◆ Directions for this task:
Scan the data below and state the number of lines that include the word "content", adding no comment.

========================================

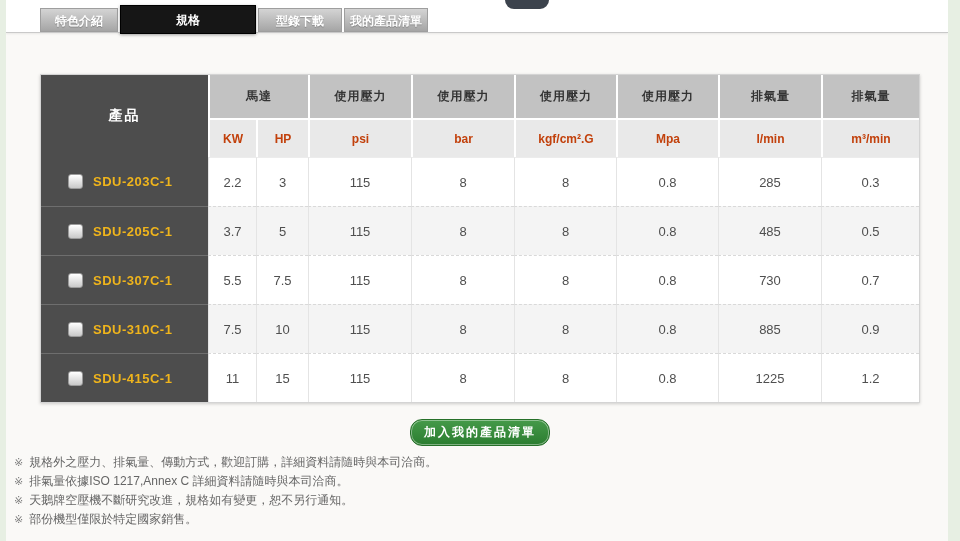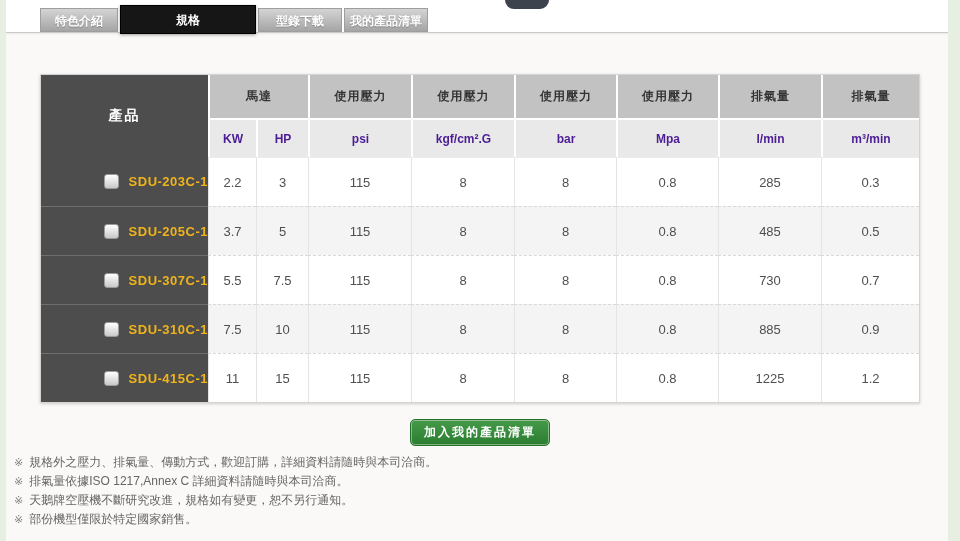--- a/index.html
+++ b/index.html
@@ -45,7 +45,7 @@
   .group{background:#c2c2c2;color:#333;font-size:12px;font-weight:bold;
     border-left:2px solid #fff;border-bottom:2px solid #fff;letter-spacing:1px;}
   .g-motor{grid-column:2/4;}
-  .unit{background:#e9e9e9;color:#4c1d95;font-size:12px;font-weight:bold;
+  .unit{background:#e9e9e9;color:#c2410c;font-size:12px;font-weight:bold;
     border-left:2px solid #fff;}
   .prod{background:#4d4d4d;justify-content:flex-end;padding-left:16px;gap:10px;
     border-top:1px solid #6e6e6e;cursor:pointer;}

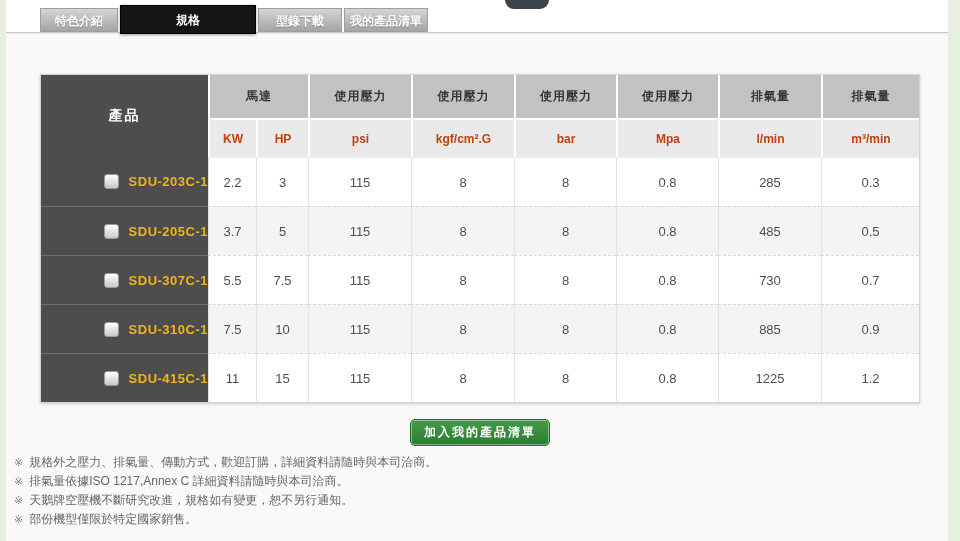--- a/index.html
+++ b/index.html
@@ -100,8 +100,8 @@
   <div class="cell unit">KW</div>
   <div class="cell unit">HP</div>
   <div class="cell unit">psi</div>
+  <div class="cell unit">bar</div>
   <div class="cell unit">kgf/cm².G</div>
-  <div class="cell unit">bar</div>
   <div class="cell unit">Mpa</div>
   <div class="cell unit">l/min</div>
   <div class="cell unit">m³/min</div>

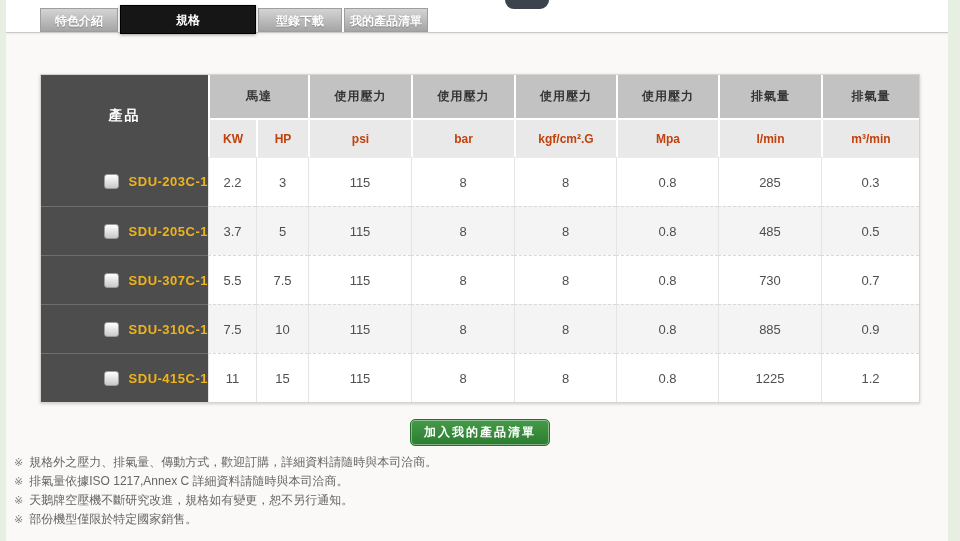--- a/index.html
+++ b/index.html
@@ -47,7 +47,7 @@
   .g-motor{grid-column:2/4;}
   .unit{background:#e9e9e9;color:#c2410c;font-size:12px;font-weight:bold;
     border-left:2px solid #fff;}
-  .prod{background:#4d4d4d;justify-content:flex-end;padding-left:16px;gap:10px;
+  .prod{background:#4d4d4d;justify-content:flex-start;padding-left:27px;gap:10px;
     border-top:1px solid #6e6e6e;cursor:pointer;}
   .prod.nd{border-top:none;}
   .checkbox{width:13px;height:13px;border-radius:3px;flex:0 0 auto;

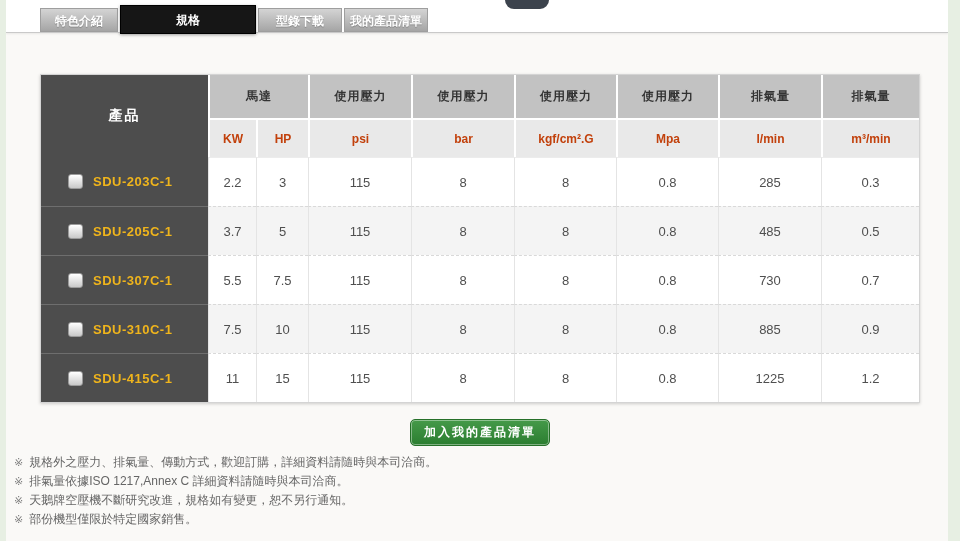--- a/index.html
+++ b/index.html
@@ -60,7 +60,7 @@
 
   
   .add-btn{position:absolute;left:50%;top:419px;transform:translateX(-50%);
-    background:linear-gradient(#459a49,#2b7d30);border:1px solid #267029;border-radius:5px;
+    background:linear-gradient(#459a49,#2b7d30);border:1px solid #267029;border-radius:12px;
     box-shadow:inset 0 0 0 1px rgba(255,255,255,.4);
     color:#fff;font-size:12px;font-weight:bold;letter-spacing:2px;
     padding:4px 13px;cursor:pointer;font-family:inherit;}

========================================

◆ Task result:
3